Items listed in a dataset:

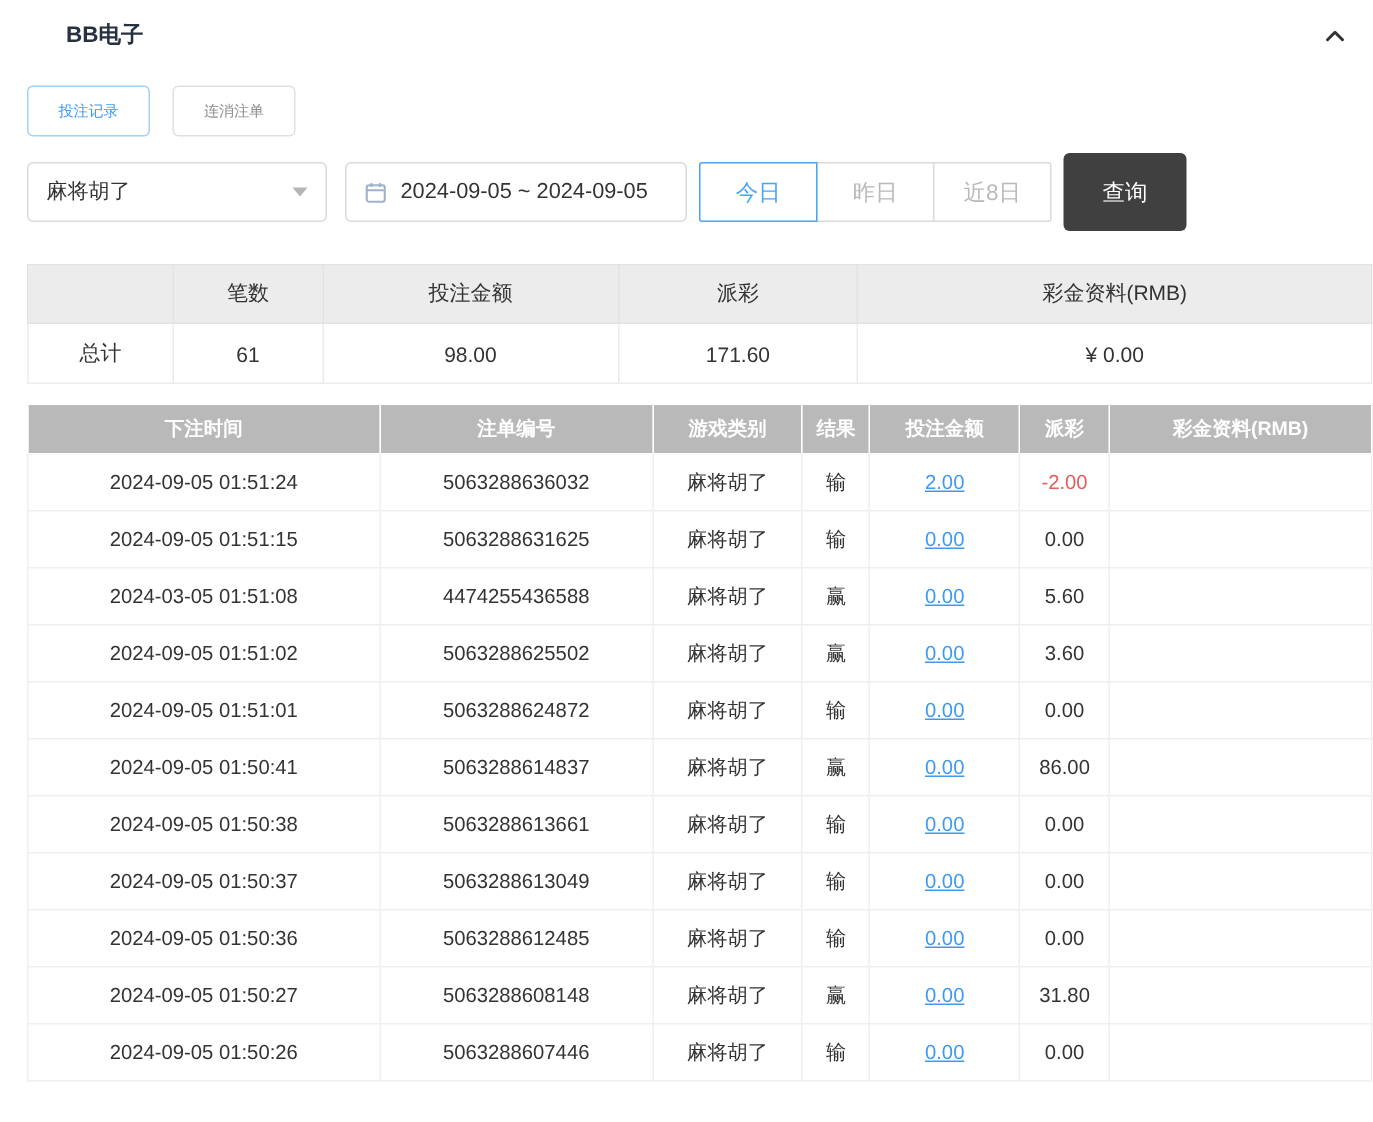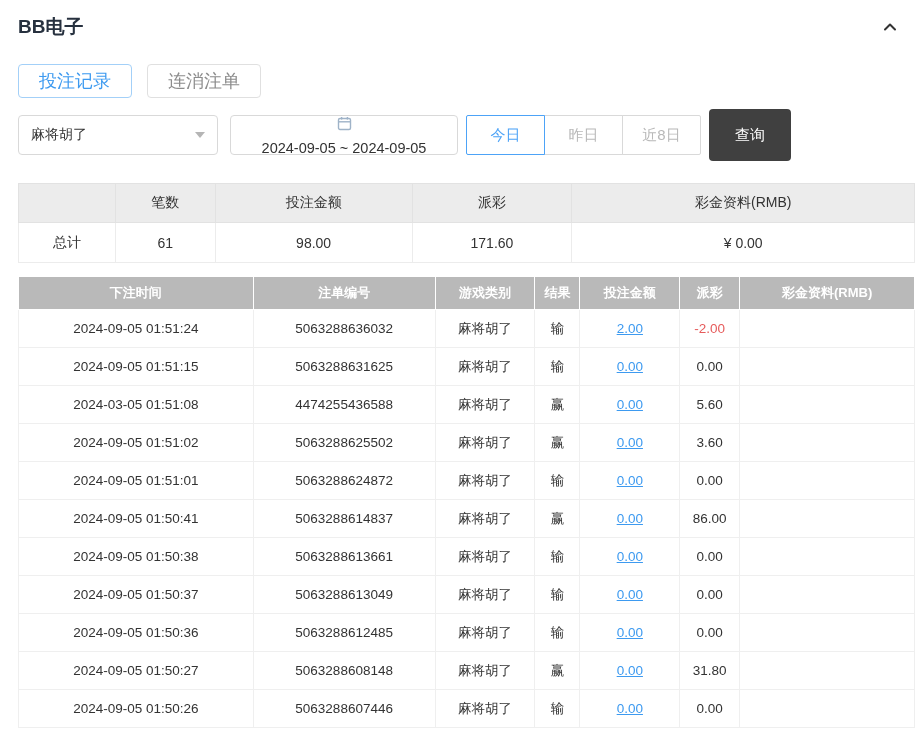--- a/index.html
+++ b/index.html
@@ -2,37 +2,37 @@
 <html><head>
 <meta charset="utf-8">
 <style>
   * { box-sizing: border-box; margin: 0; padding: 0; }
   html, body { width: 915px; height: 748px; background: #fff; overflow: hidden;
     font-family: "Liberation Sans", "DejaVu Sans", sans-serif; color: #333; }
   .wrap { padding: 14px 0 0 18px; width: 915px; }
 
   
   .panel-header { display: flex; align-items: center; justify-content: space-between; padding-right: 16px; }
-  .panel-title { font-size: 19px; font-weight: bold; color: #27313f; }
+  .panel-title { font-size: 15px; font-weight: bold; color: #27313f; margin-left: 26px; }
   .collapse-btn { width: 18px; height: 18px; cursor: pointer; display: flex; align-items: center; justify-content: center; }
 
   
   .tabs { display: flex; gap: 15px; margin-top: 24px; }
-  .tab { height: 34px; padding: 0 20px; background: #fff; border-radius: 4px; font-size: 18px;
+  .tab { height: 34px; padding: 0 20px; background: #fff; border-radius: 4px; font-size: 10px;
     border: 1px solid #e0e0e0; color: #8c8c8c; cursor: pointer; display: flex; align-items: center; }
   .tab.active { border-color: #a3d0f8; color: #3d9af0; }
 
   
   .filters { display: flex; align-items: center; margin-top: 11px; }
   .select { width: 200px; height: 40px; border: 1px solid #d9d9d9; border-radius: 4px; background: #fff;
     display: flex; align-items: center; justify-content: space-between; padding: 0 12px; font-size: 14px; cursor: pointer; }
   .caret { width: 0; height: 0; border-left: 5px solid transparent; border-right: 5px solid transparent;
     border-top: 6px solid #b5b5b5; }
   .datepicker { width: 228px; height: 40px; border: 1px solid #d9d9d9; border-radius: 4px; background: #fff;
-    display: flex; align-items: center; gap: 9px; padding: 0 12px; font-size: 14.5px; margin-left: 12px; cursor: pointer; flex-direction: column; }
+    display: flex; align-items: center; gap: 9px; padding: 0 12px; font-size: 14.5px; margin-left: 12px; cursor: pointer; }
   .btn-group { display: flex; margin-left: 8px; border-radius: 13px; }
   .qbtn { width: 79px; height: 40px; background: #fff; border: 1px solid #d9d9d9; font-size: 15px;
     color: #b9b9b9; cursor: pointer; margin-left: -1px; }
   .qbtn:first-child { margin-left: 0; border-radius: 2px 0 0 2px; }
   .qbtn:last-child { border-radius: 0 2px 2px 0; }
   .qbtn.active { border-color: #4da3f7; color: #4da3f7; position: relative; z-index: 1; }
   .search-btn { width: 82px; height: 52px; margin-left: 8px; background: #404040; color: #fff;
     border: none; border-radius: 4px; font-size: 15px; cursor: pointer; }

● Activity: Give the data again exactly as written, with all pictures left out.

● Written reply:
--- a/index.html
+++ b/index.html
@@ -2,37 +2,37 @@
 <html><head>
 <meta charset="utf-8">
 <style>
   * { box-sizing: border-box; margin: 0; padding: 0; }
   html, body { width: 915px; height: 748px; background: #fff; overflow: hidden;
     font-family: "Liberation Sans", "DejaVu Sans", sans-serif; color: #333; }
   .wrap { padding: 14px 0 0 18px; width: 915px; }
 
   
   .panel-header { display: flex; align-items: center; justify-content: space-between; padding-right: 16px; }
-  .panel-title { font-size: 19px; font-weight: bold; color: #27313f; }
+  .panel-title { font-size: 15px; font-weight: bold; color: #27313f; margin-left: 26px; }
   .collapse-btn { width: 18px; height: 18px; cursor: pointer; display: flex; align-items: center; justify-content: center; }
 
   
   .tabs { display: flex; gap: 15px; margin-top: 24px; }
-  .tab { height: 34px; padding: 0 20px; background: #fff; border-radius: 4px; font-size: 18px;
+  .tab { height: 34px; padding: 0 20px; background: #fff; border-radius: 4px; font-size: 10px;
     border: 1px solid #e0e0e0; color: #8c8c8c; cursor: pointer; display: flex; align-items: center; }
   .tab.active { border-color: #a3d0f8; color: #3d9af0; }
 
   
   .filters { display: flex; align-items: center; margin-top: 11px; }
   .select { width: 200px; height: 40px; border: 1px solid #d9d9d9; border-radius: 4px; background: #fff;
     display: flex; align-items: center; justify-content: space-between; padding: 0 12px; font-size: 14px; cursor: pointer; }
   .caret { width: 0; height: 0; border-left: 5px solid transparent; border-right: 5px solid transparent;
     border-top: 6px solid #b5b5b5; }
   .datepicker { width: 228px; height: 40px; border: 1px solid #d9d9d9; border-radius: 4px; background: #fff;
-    display: flex; align-items: center; gap: 9px; padding: 0 12px; font-size: 14.5px; margin-left: 12px; cursor: pointer; flex-direction: column; }
+    display: flex; align-items: center; gap: 9px; padding: 0 12px; font-size: 14.5px; margin-left: 12px; cursor: pointer; }
   .btn-group { display: flex; margin-left: 8px; border-radius: 13px; }
   .qbtn { width: 79px; height: 40px; background: #fff; border: 1px solid #d9d9d9; font-size: 15px;
     color: #b9b9b9; cursor: pointer; margin-left: -1px; }
   .qbtn:first-child { margin-left: 0; border-radius: 2px 0 0 2px; }
   .qbtn:last-child { border-radius: 0 2px 2px 0; }
   .qbtn.active { border-color: #4da3f7; color: #4da3f7; position: relative; z-index: 1; }
   .search-btn { width: 82px; height: 52px; margin-left: 8px; background: #404040; color: #fff;
     border: none; border-radius: 4px; font-size: 15px; cursor: pointer; }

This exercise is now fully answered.